A copy of the judgment will be available shortly on the Commission’s website.

Background

The Commerce Act has recently been amended by the Commerce (Cartels and Other Matters) Amendment Act 2017. The Amendment Act came into force on 15 May 2018 and as a result the Commission brought proceedings for two separate periods:
• conduct in the period prior to 15 May 2018 that may breach section 27 via 30 of the Act; and
• conduct from 16 May 2018 that may breach the amended section 30 of the Act.
Before the Amendment Act, section 27 via section 30 of the Commerce Act prohibited contracts, arrangements or understandings between competitors that had the purpose, effect, or likely effect, of fixing, controlling or maintaining the prices for goods or services.

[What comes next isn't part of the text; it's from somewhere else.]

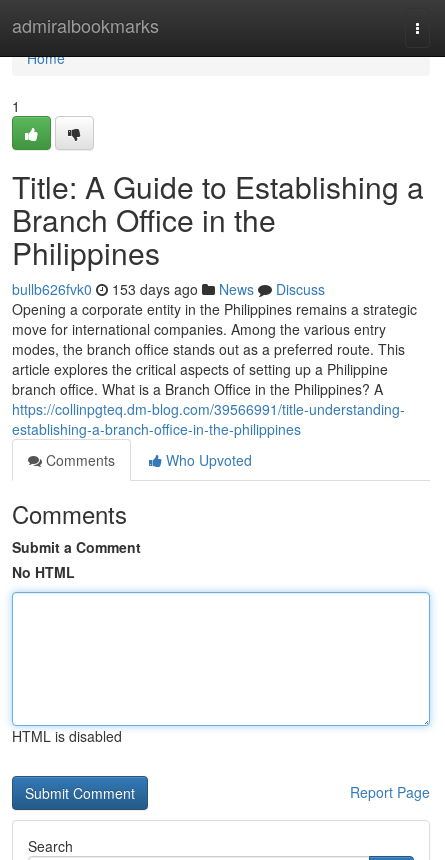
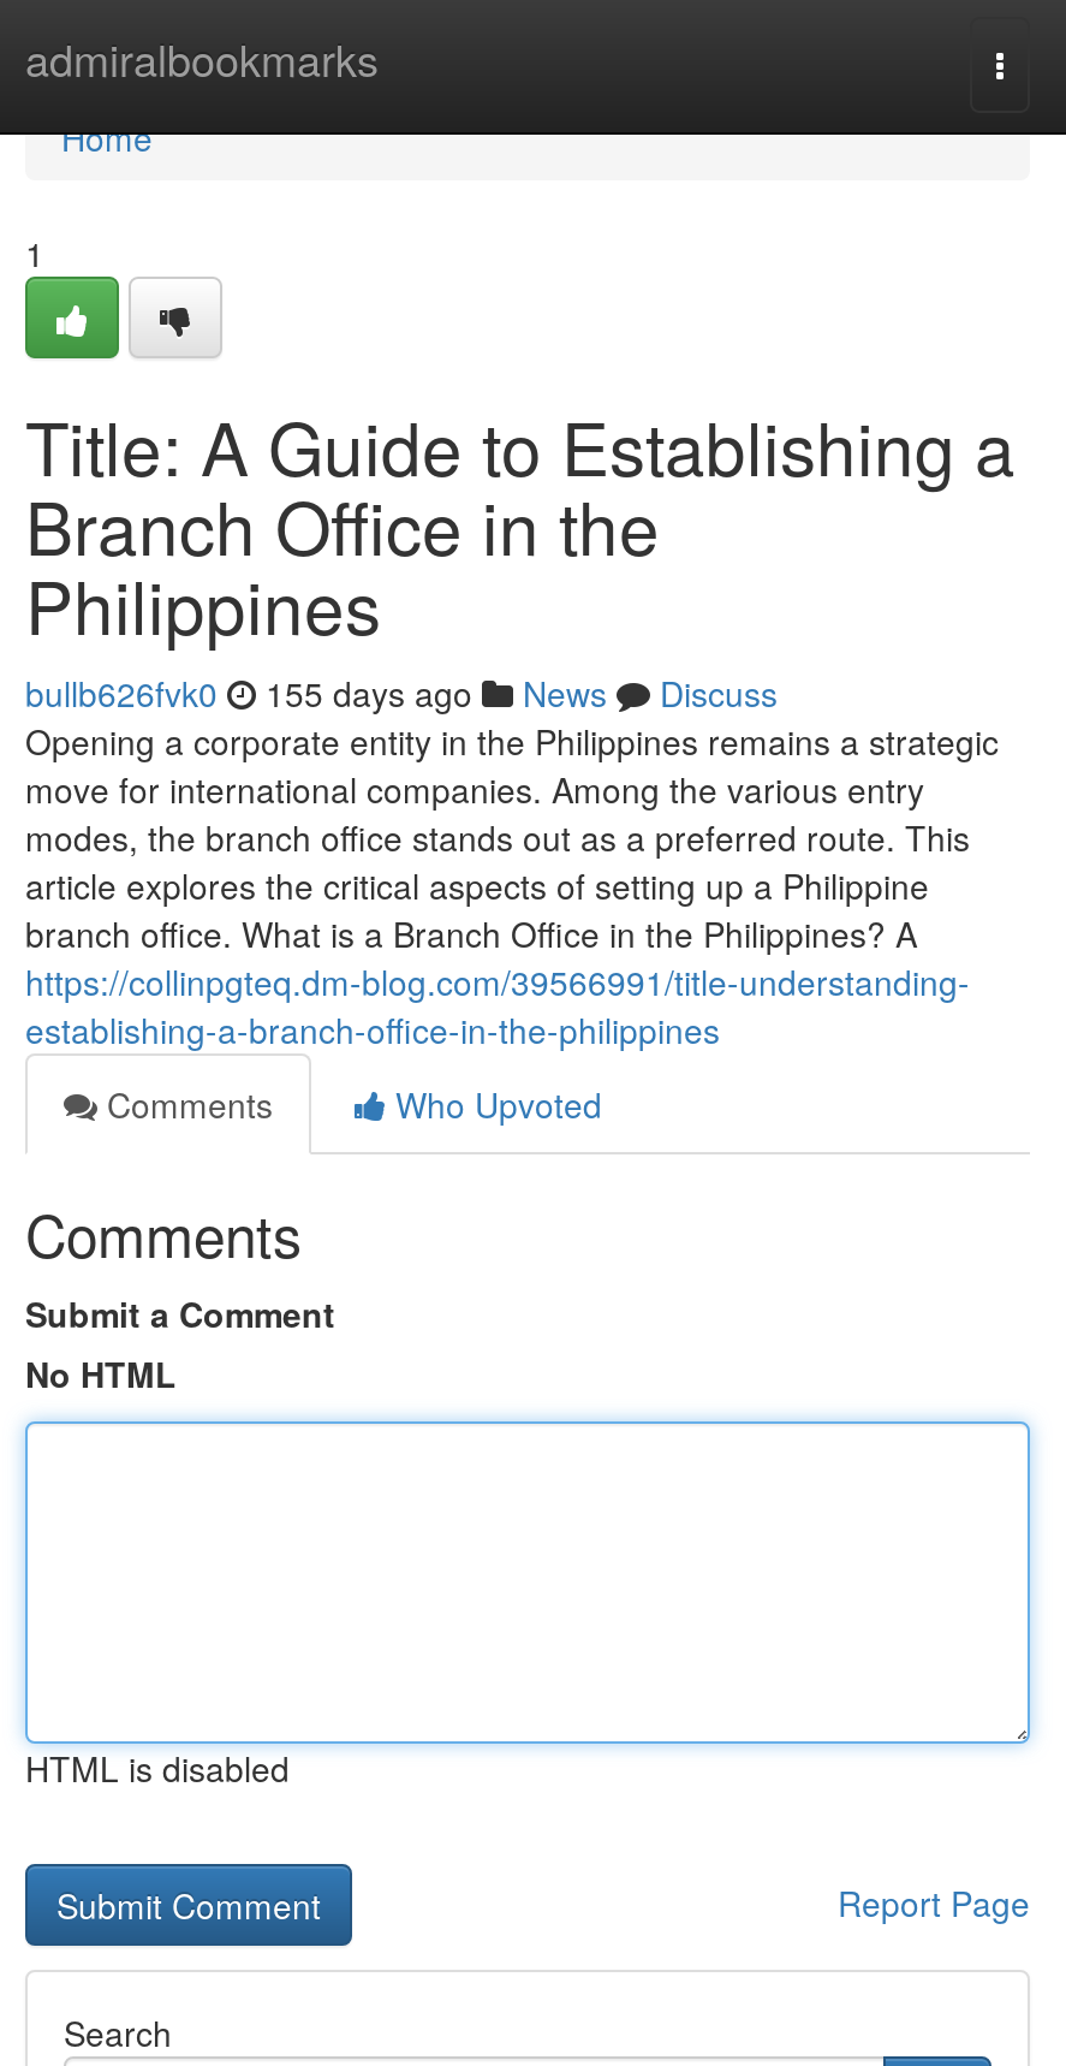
[12,279,325,299] bullb626fvk0 153 days ago News Discuss -> [25,669,778,717] bullb626fvk0 155 days ago News Discuss

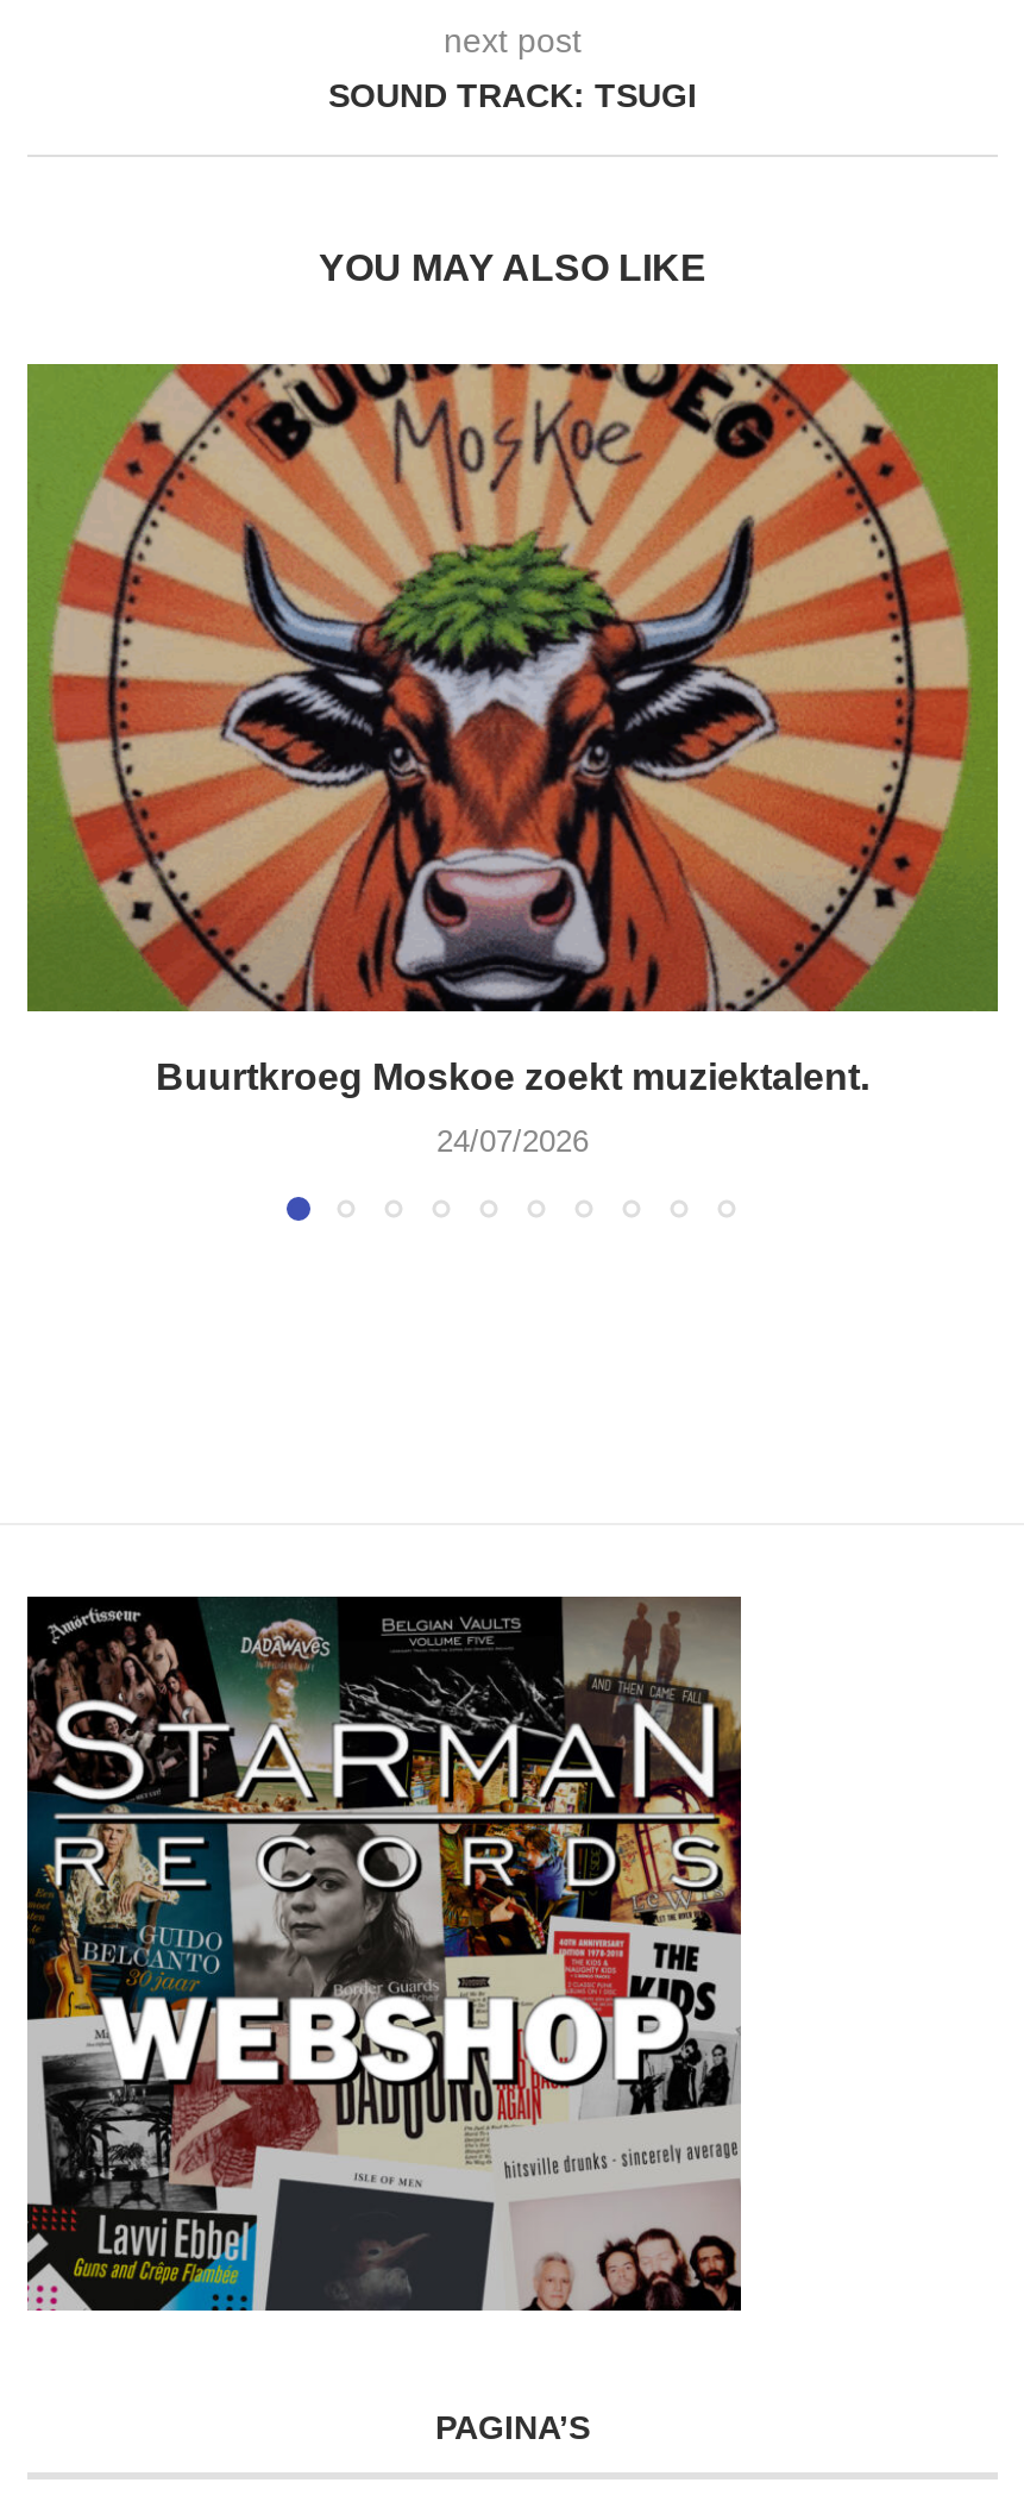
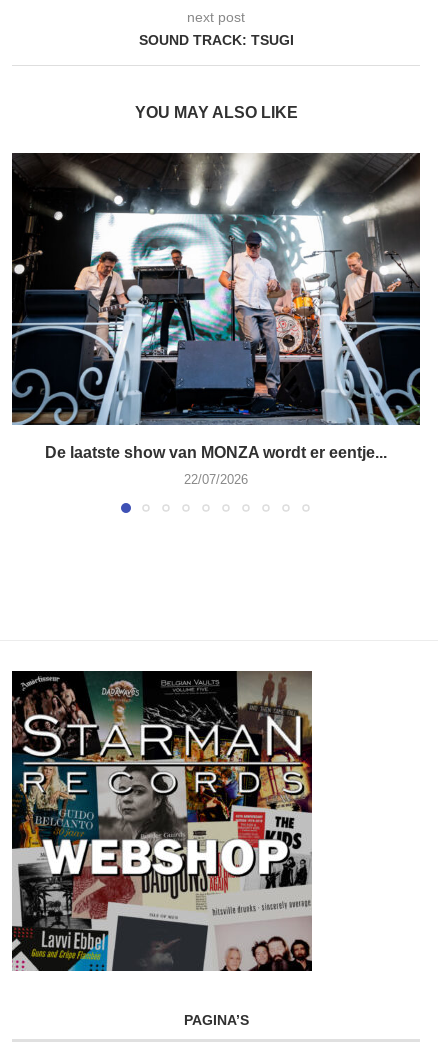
[25,362,1000,1098] [image] | Buurtkroeg Moskoe zoekt muziektalent. -> [11,152,421,461] [image] | De laatste show van MONZA wordt er eentje...
[436,1124,589,1160] 24/07/2026 -> [184,472,248,487] 22/07/2026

The Amendment Act introduced a prohibition on entering into or giving effect to a cartel provision. A ‘cartel provision’ includes provisions contained in a contract, arrangement, or understanding related to price fixing, restricting output, or market allocation.

Agreements not to compete at auctions or on tenders are also commonly known as “bid rigging”. “Bid rigging”, or collusive tendering, occurs when there is an agreement among some or all of the bidders about who should win a tender or auction. Bid rigging is a form of cartel conduct and is prohibited by both the former and current s 30 of the Commerce Act.